▶ [Instructions for the task]: How do the lines below between the ones holding "BandZwart: 6 -> 5" and "total: 1990.45 -> 1790.80", inclusive, read? Give them again exactly, with no other lines.

▶ [Provided information]:
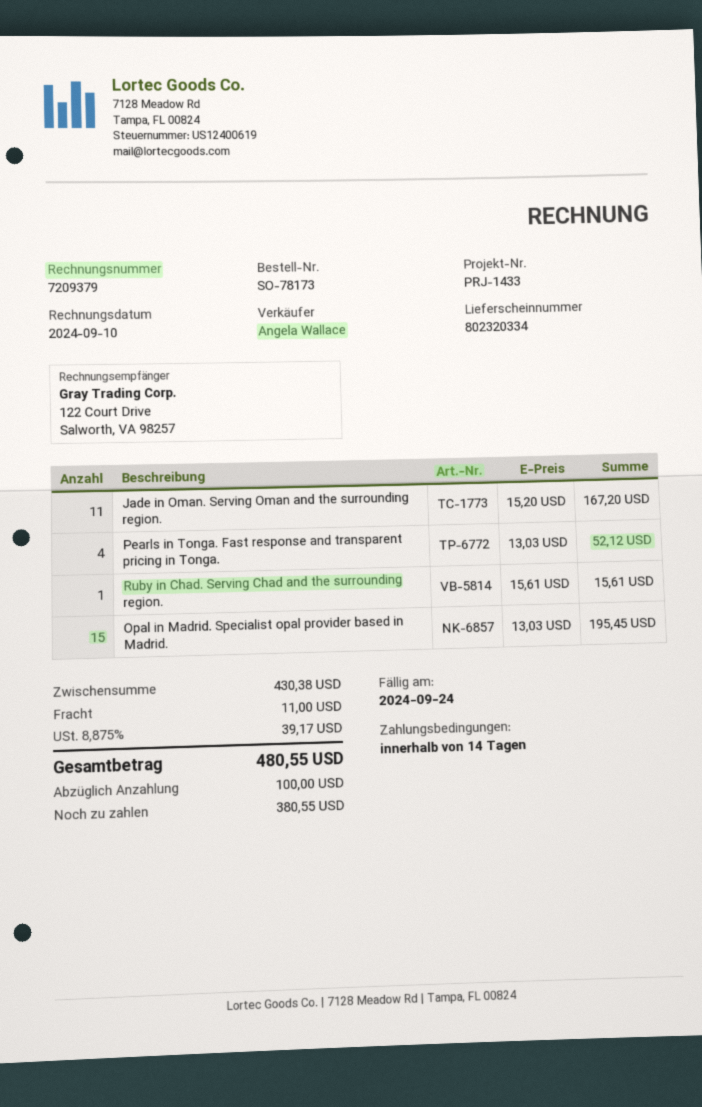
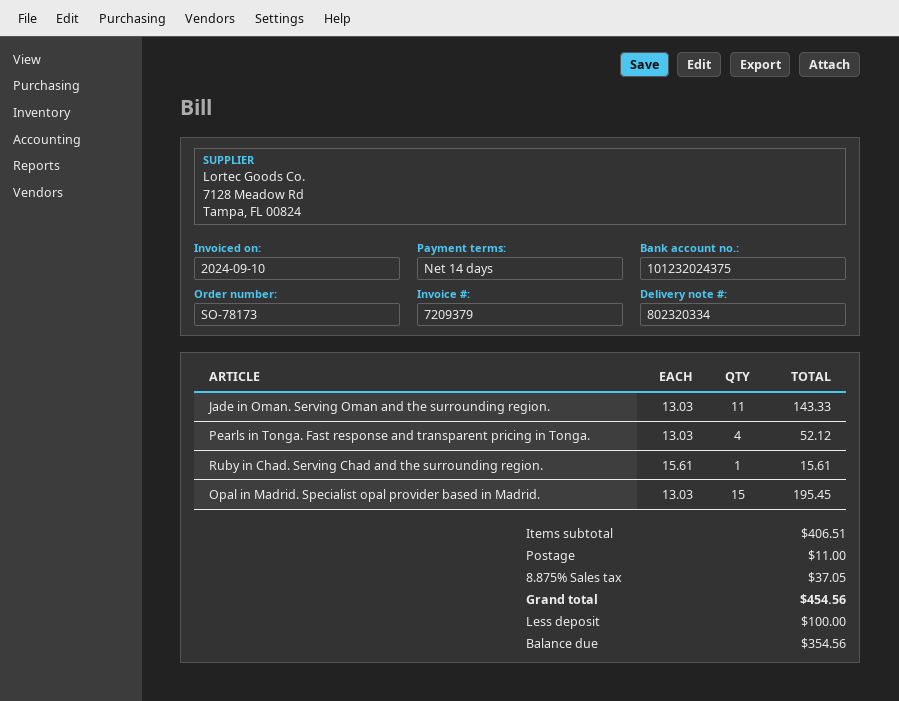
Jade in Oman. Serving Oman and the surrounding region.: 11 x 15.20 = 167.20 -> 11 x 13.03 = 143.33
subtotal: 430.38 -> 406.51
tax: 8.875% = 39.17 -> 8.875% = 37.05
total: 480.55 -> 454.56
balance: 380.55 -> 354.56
...
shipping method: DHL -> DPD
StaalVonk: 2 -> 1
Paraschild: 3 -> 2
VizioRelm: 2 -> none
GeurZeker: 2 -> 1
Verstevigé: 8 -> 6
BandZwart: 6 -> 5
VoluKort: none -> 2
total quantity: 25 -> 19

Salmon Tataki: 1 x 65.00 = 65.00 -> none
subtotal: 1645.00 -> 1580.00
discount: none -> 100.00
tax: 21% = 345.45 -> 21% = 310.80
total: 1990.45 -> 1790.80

▶ [Answer to the problem]:
BandZwart: 6 -> 5
VoluKort: none -> 2
total quantity: 25 -> 19

Salmon Tataki: 1 x 65.00 = 65.00 -> none
subtotal: 1645.00 -> 1580.00
discount: none -> 100.00
tax: 21% = 345.45 -> 21% = 310.80
total: 1990.45 -> 1790.80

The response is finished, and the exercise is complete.